Our study has limitations. First, we only invited children who were referred to our tertiary care clinic to participate in our study. This means we only included patients with severe PPCC symptoms, which has created a selection bias, lowering the generalizability of our results. In addition, because this was a real-time study, there was no standard timeframe after infection that children were seen for the study visit, which explains the large variability in days since infection. Furthermore, because the POCOS study included children who were referred for standard care reasons, not all data was collected for every patient, which explains why there is missing data for some participants (e.g., the PROMIS Fatigue questionnaires). Second, the selection of the number of clusters was based on visual inspection of the clustering dendrogram instead of statistical methods. For the individual imputed datasets, the Dunn index [26] suggested a wide range for the number of clusters but selected three clusters most often.
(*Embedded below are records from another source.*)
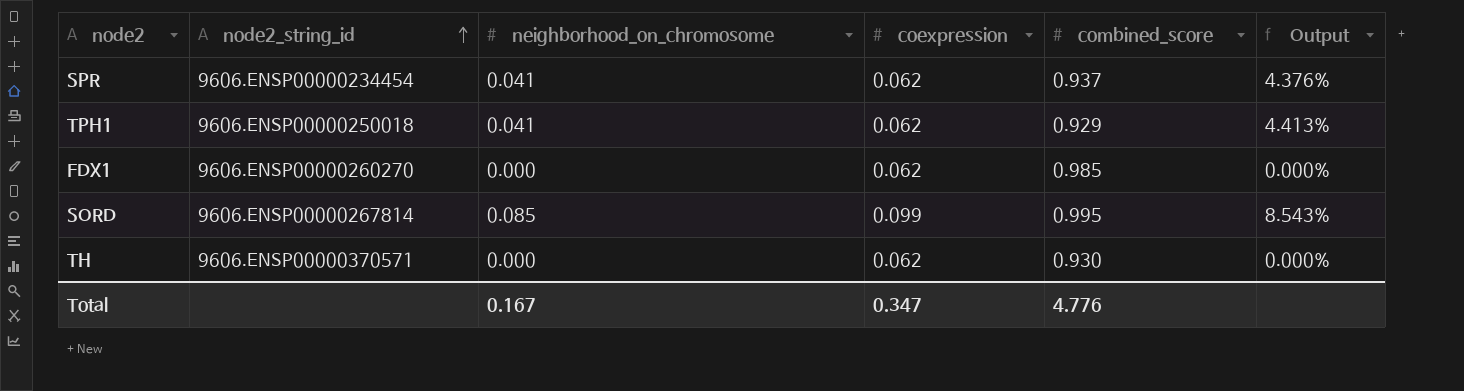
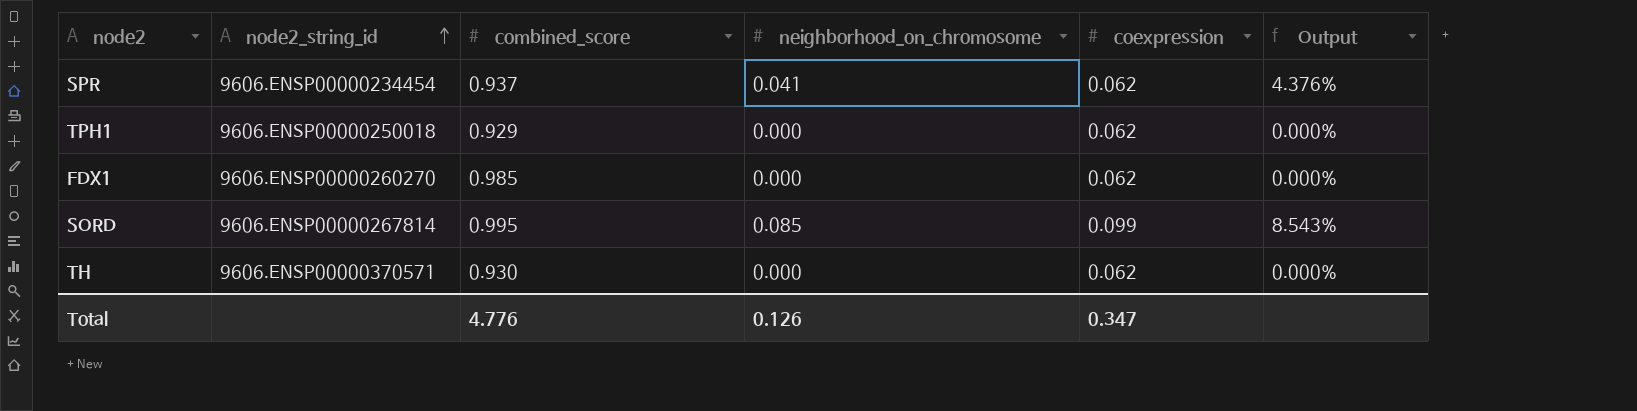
column combined_score | position: 5 -> 3
TPH1 | neighborhood_on_chromosome: 0.041 -> 0.000
TPH1 | Output: 4.413% -> 0.000%
Total | neighborhood_on_chromosome: 0.167 -> 0.126

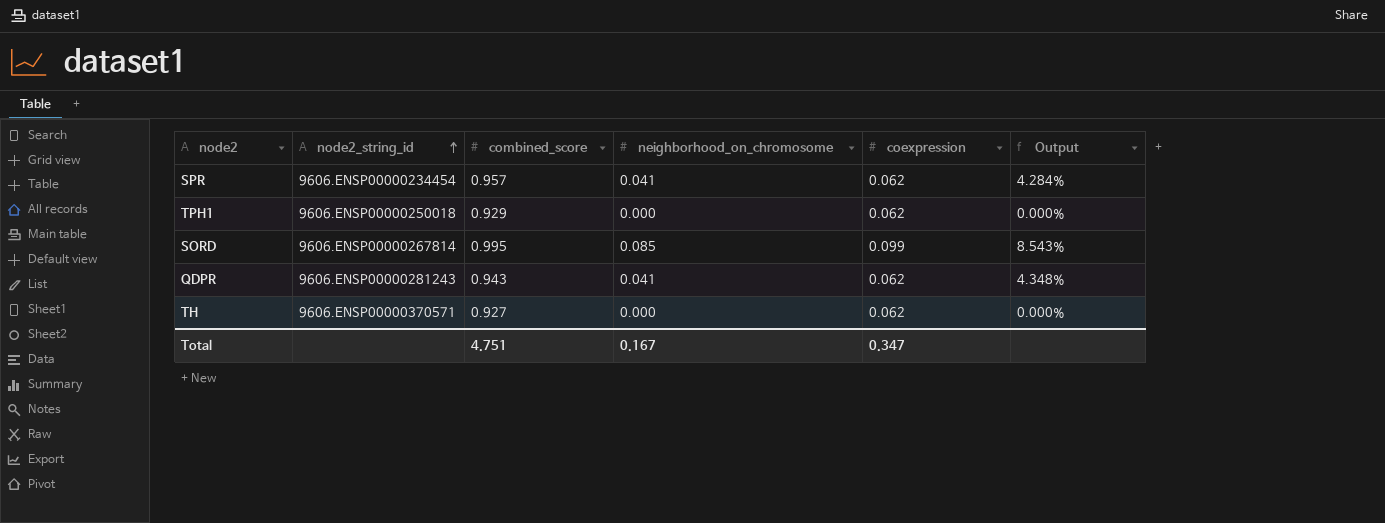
row FDX1: 9606.ENSP00000260270 | 0.985 | 0.000 | 0.062 | 0.000% -> none
SPR | combined_score: 0.937 -> 0.957
SPR | Output: 4.376% -> 4.284%
row QDPR: none -> 9606.ENSP00000281243 | 0.943 | 0.041 | 0.062 | 4.348%
TH | combined_score: 0.930 -> 0.927
Total | combined_score: 4.776 -> 4.751
Total | neighborhood_on_chromosome: 0.126 -> 0.167

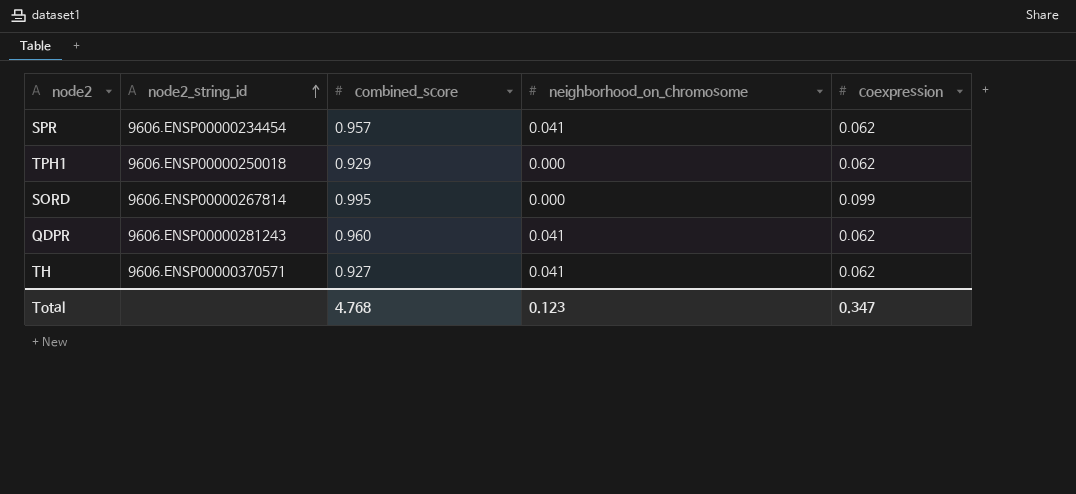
column Output | formula: [neighborhood_on_chromosome] / [combined_score] -> none
SORD | neighborhood_on_chromosome: 0.085 -> 0.000
QDPR | combined_score: 0.943 -> 0.960
TH | neighborhood_on_chromosome: 0.000 -> 0.041
Total | combined_score: 4.751 -> 4.768
Total | neighborhood_on_chromosome: 0.167 -> 0.123

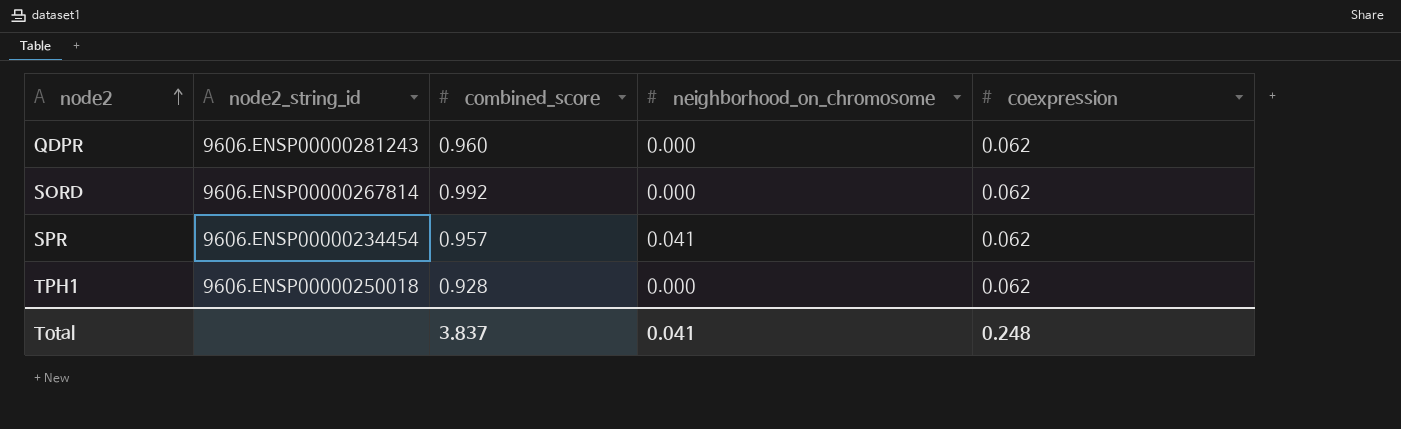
row order: node2_string_id ascending -> node2 ascending
row TH: 9606.ENSP00000370571 | 0.927 | 0.041 | 0.062 -> none
QDPR | neighborhood_on_chromosome: 0.041 -> 0.000
SORD | combined_score: 0.995 -> 0.992
SORD | coexpression: 0.099 -> 0.062
TPH1 | combined_score: 0.929 -> 0.928
Total | combined_score: 4.768 -> 3.837
Total | neighborhood_on_chromosome: 0.123 -> 0.041
Total | coexpression: 0.347 -> 0.248

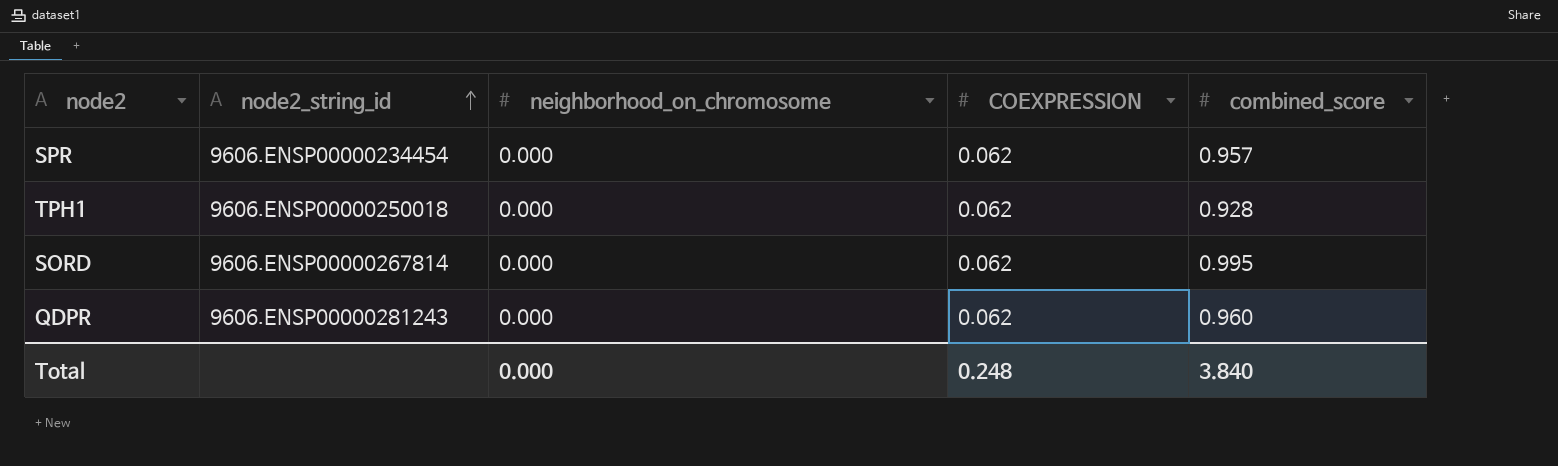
row order: node2 ascending -> node2_string_id ascending
column name: coexpression -> COEXPRESSION
column combined_score | position: 3 -> 5
SPR | neighborhood_on_chromosome: 0.041 -> 0.000
SORD | combined_score: 0.992 -> 0.995
Total | neighborhood_on_chromosome: 0.041 -> 0.000
Total | combined_score: 3.837 -> 3.840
Finally, our cohort consisted of 111 patients, which is a relatively small sample size to perform cluster analyses on, hence why we were unable to perform validation analyses within this study cohort.

On the other hand, we were able to perform an unbiased hierarchical clustering analysis on a population with physician-diagnosed PPCC with mild acute SARS-CoV-2 infection, where alternative diagnoses were excluded. Another strength of our study lies in the scope of information we collected, providing a complete view of our participants, while biologic samples collected in the POCOS study allow for molecular characterization of the clusters in future analyses.

Classification of PPCC phenotypes can aid in comprehending its progression, identifying its causes, and ultimately developing management strategies tailored to specific phenotypes. In addition, the identification of phenotypes can help determine appropriate, personalized rehabilitation treatment strategies for children with PPCC.

Validation of these cluster analyses in a larger population is recommended to increase generalizability. Machine learning-based clustering has previously been applied to identify potential PPCC patients based on their clinical records [40], and has also been employed in the identification of PCC phenotypes in adults [30]. However, this method has not yet been performed for PPCC cluster analyses, making it a potentially promising tool. Further biomedical research, e.g., with a multi-omics approach, is needed to determine the possible underlying pathophysiology associated with these phenotypes.

In conclusion, PPCC is a heterogeneous and poorly characterized illness that can significantly affect the lives of children. This study found three distinct clinical phenotypes of PPCC that show differences in terms of gender, age, symptom patterns, and impact on daily life. These phenotypes may reflect different underlying pathophysiological mechanisms for post-COVID symptoms, which could help categorize patients for more successful monitoring and treatment strategies, as well as funnel future research into potential cluster targets.